幸好她看得分明,從不妄自菲薄。千人千面,每個人都有自己的生活,她有她的眼界和見識,別人的生活未必就好。世間本就沒有高低貴賤、配與不配之分,她做她的放牛娃,他做他的賣藥郎,彼此活得坦蕩,問心無愧。
姚初兮在屋子里閑來無事,該搬的東西都已搬完,大晉的嫁妝也不需她親自清點,如今倒真成了個富貴閑人。
正踱著步子,暮雨端著盛藥的青瓷碗走進來,說道:“姑娘,該喝藥了。”她將藥碗放在桌上,低頭便看見地上的碎瓷片,有些驚訝地說:“怎么碎了一地碴子?我來收拾收拾,姑娘沒受傷吧?”
“你別忙,那是殿下打碎的,讓他派人來收拾吧。”暮雨聽初兮這么說,只當她在開玩笑,又不好拂了她的意思,便想著等會兒自己再來收拾,叮囑道:“那姑娘先別亂走,小心被扎著。”說著,她又拿出一個新的團扇放在桌上,“這是先前長公主賜的蘇繡團扇,姑娘瞧瞧。”
姚初兮拿起來看了幾眼,便說:“收起來吧,就放在我桌邊的匣子里,等長公主來了再拿出來。也不知送這么個贗品是何意思。”

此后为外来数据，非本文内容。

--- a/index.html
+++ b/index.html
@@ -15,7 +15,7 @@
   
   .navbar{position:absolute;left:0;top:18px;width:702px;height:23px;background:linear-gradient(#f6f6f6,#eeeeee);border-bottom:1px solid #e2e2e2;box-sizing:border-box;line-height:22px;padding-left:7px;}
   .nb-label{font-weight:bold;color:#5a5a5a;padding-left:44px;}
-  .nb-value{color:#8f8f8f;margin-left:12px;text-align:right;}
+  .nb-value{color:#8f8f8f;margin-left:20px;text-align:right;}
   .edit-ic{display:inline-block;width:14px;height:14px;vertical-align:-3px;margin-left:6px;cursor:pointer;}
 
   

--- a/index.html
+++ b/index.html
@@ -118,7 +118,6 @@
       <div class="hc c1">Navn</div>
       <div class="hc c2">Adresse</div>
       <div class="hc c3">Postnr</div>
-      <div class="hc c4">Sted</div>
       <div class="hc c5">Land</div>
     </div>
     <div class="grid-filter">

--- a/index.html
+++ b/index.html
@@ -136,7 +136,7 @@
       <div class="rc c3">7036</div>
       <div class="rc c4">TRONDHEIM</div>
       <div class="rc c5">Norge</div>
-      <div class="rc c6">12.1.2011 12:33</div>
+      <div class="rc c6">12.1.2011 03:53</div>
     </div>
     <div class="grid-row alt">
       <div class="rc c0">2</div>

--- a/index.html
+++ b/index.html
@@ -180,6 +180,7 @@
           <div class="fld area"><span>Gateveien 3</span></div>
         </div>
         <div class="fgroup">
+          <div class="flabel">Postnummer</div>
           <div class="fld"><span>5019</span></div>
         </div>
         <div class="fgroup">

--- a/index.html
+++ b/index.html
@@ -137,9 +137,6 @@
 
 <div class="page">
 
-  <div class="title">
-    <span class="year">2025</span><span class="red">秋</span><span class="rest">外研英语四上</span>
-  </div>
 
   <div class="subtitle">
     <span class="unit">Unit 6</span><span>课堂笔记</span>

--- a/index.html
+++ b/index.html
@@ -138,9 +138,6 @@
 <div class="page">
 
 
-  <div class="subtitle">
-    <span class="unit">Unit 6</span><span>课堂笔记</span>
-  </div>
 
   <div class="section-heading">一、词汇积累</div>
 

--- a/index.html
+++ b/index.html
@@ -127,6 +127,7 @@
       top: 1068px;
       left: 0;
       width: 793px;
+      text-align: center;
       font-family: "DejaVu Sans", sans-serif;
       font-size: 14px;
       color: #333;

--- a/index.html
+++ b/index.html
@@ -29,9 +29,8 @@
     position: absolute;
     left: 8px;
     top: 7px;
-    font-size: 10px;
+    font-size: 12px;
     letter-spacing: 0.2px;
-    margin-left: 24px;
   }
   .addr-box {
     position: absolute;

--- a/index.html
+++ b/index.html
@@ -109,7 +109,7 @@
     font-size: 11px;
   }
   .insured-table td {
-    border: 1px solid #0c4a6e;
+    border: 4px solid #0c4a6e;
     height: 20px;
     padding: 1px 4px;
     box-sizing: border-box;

暮雨依言照做,又好奇地問:“姑娘怎么看出這是贗品的?”
姚初兮淡淡地說:“不過是在進姚府之前,所學謀生之技而已,我現在不想提這些事情了。”暮雨聽她這么說,便沒有再追問。
下午時分,宇文宸果然派了個丫鬟來打掃碎瓷片,還順便送來幾盤熏香。不過姚初兮看之前的松香還剩不少,不燒就浪費了,于是仍然繼續使用。
翌日清晨,姚初兮將幾份茶葉用油紙包好,細繩捆緊。暮雨在一旁說道:“姑娘,要不還是我去送吧,這府里彎彎繞繞的,又沒有幾個人。”
姚初兮搖搖頭:“沒關系,我自己可以的。躲得過初一躲不過十五,日后都是要成親的,現在多來往,日后對你我的處境都好。”這么想著,她解開細繩,又抓出半把茶葉放進去,才滿意地自言自語道:“這下夠了。”暮雨看著初兮沾沾自喜的樣子,忍不住想笑。